Uma vez que a lista de amostras esteja pronta e as entradas apropriadas tenham sido destacadas, inicie a execução clicando em reprodução e Fast HDX no software. Para processamento de dados, abra o menu de arquivos do arquivo de peptídeos atribuídos espectralmente dos experimentos de mapeamento de peptídeos e clique em abrir no software DynamX e, em seguida, importe os arquivos brutos para o software DynamX. Depois de abrir o menu de dados, clique em Arquivos MS.
Para criar estados para cada condição proteica que está sendo estudada, clique em novo estado. Para adicionar cada ponto de tempo HDX, clique em nova exposição e clique em novo raw. Para importar arquivos brutos, arraste cada arquivo para a posição correta e clique em OK quando terminar.
Depois de atribuir automaticamente isótopos, faça a curadoria manual da atribuição isotópica para garantir a alta qualidade dos dados. Exporte os dados do cluster no arquivo csv com a ordem da coluna, conforme descrito no manuscrito. Abra o menu de dados no software de medição de massa e clique em dados de cluster de exportação.
Para análise de dados, primeiro carregue os dados agrupados exportados no software de análise HDX HDfleX. Para se adequar aos dados experimentais para todos os experimentos e estados, selecione os métodos apropriados de correção de back exchange para obter as constantes de taxa observadas para a reação HDX. Em seguida, calcule um limiar de significância global usando um método preferencial no HDfleX e realize testes de significância híbrida para determinar as diferenças significativas entre os estados em comparação.
O experimento de mapeamento da alfa-sinucleína gerou um mapa de cobertura de peptídeos que cobria 100% da sequência proteica com uma redundância média de 3,79. Além disso, este protocolo permitiu a geração de curvas de absorção de deutério para diferentes peptídeos de alfa-sinucleína, que foram então expressos como gráficos corrigidos por troca de costas e back exchange.
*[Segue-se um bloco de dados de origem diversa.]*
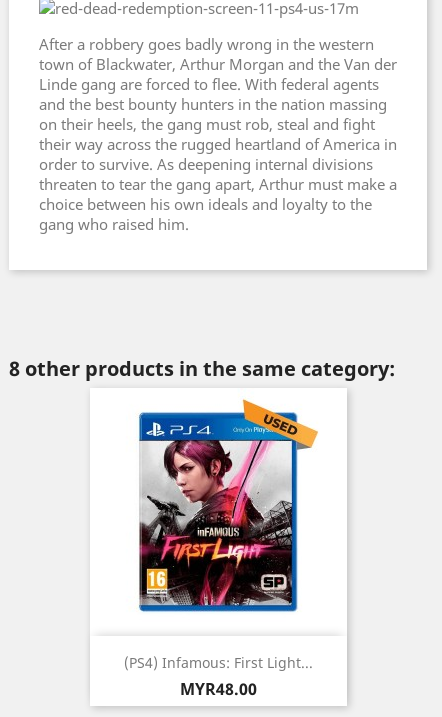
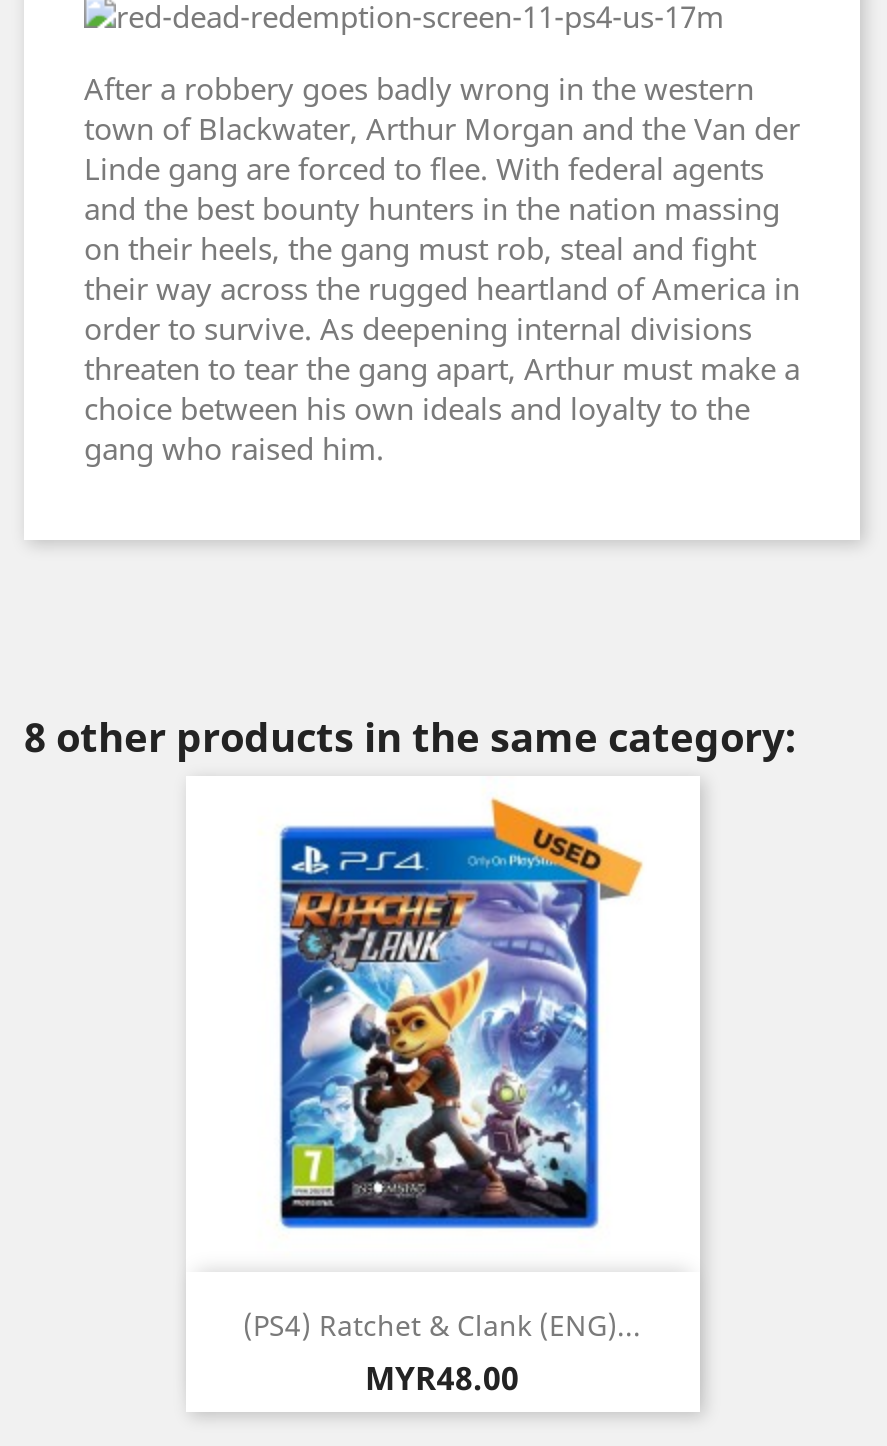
[124,413,312,672] [image] | (PS4) Infamous: First Light... -> [243,828,641,1344] [image] | (PS4) Ratchet & Clank (ENG)...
Era evidente que a maior parte da troca de hidrogênio/deutério em alfa-sinucleína foi feita por um segundo.
A diferença conformacional entre os estados A e B de alfa-sinucleína também foi evidente a partir da maior absorção de deutério por estado B, tanto nos níveis de peptídeos quanto de aminoácidos. Para uma técnica tão sensível, é importante utilizar testes estatísticos robustos de significância ao comparar dados. Aqui, usamos nosso software HDfleX.